DATA FOR REVIEW:
___

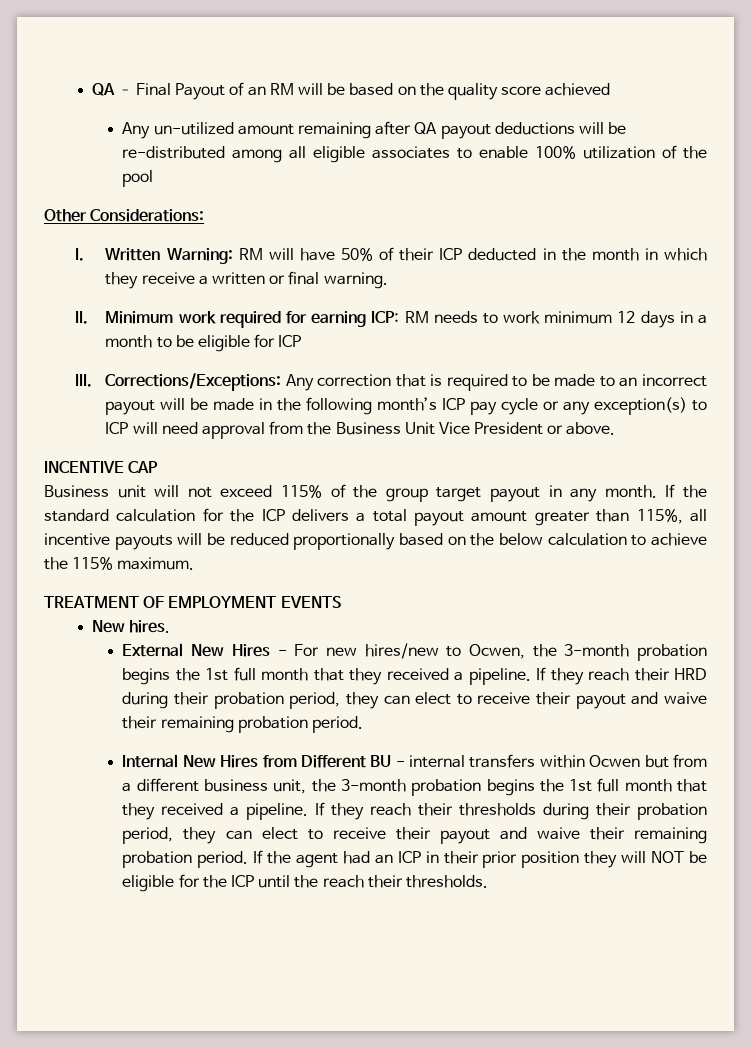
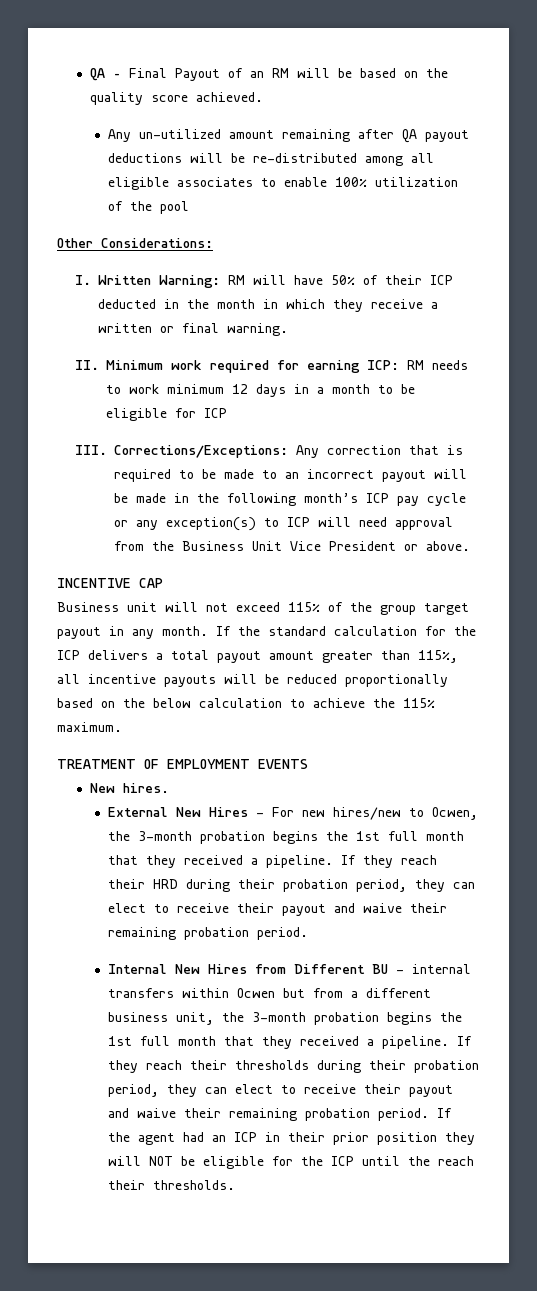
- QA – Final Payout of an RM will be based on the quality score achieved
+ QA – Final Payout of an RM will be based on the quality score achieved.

___

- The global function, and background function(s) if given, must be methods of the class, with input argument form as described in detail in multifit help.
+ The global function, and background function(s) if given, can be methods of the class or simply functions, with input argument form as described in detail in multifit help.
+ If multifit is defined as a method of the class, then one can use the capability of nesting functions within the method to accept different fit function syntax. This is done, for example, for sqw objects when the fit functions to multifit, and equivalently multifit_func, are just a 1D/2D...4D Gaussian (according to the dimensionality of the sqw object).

___

ASSIGNED TASK: Which lines above run from the one containing "- QA – Final" down to the one containing "quality score achieved."? Repeat exactly those, both ends included, and nothing else.

SOLUTION:
- QA – Final Payout of an RM will be based on the quality score achieved
+ QA – Final Payout of an RM will be based on the quality score achieved.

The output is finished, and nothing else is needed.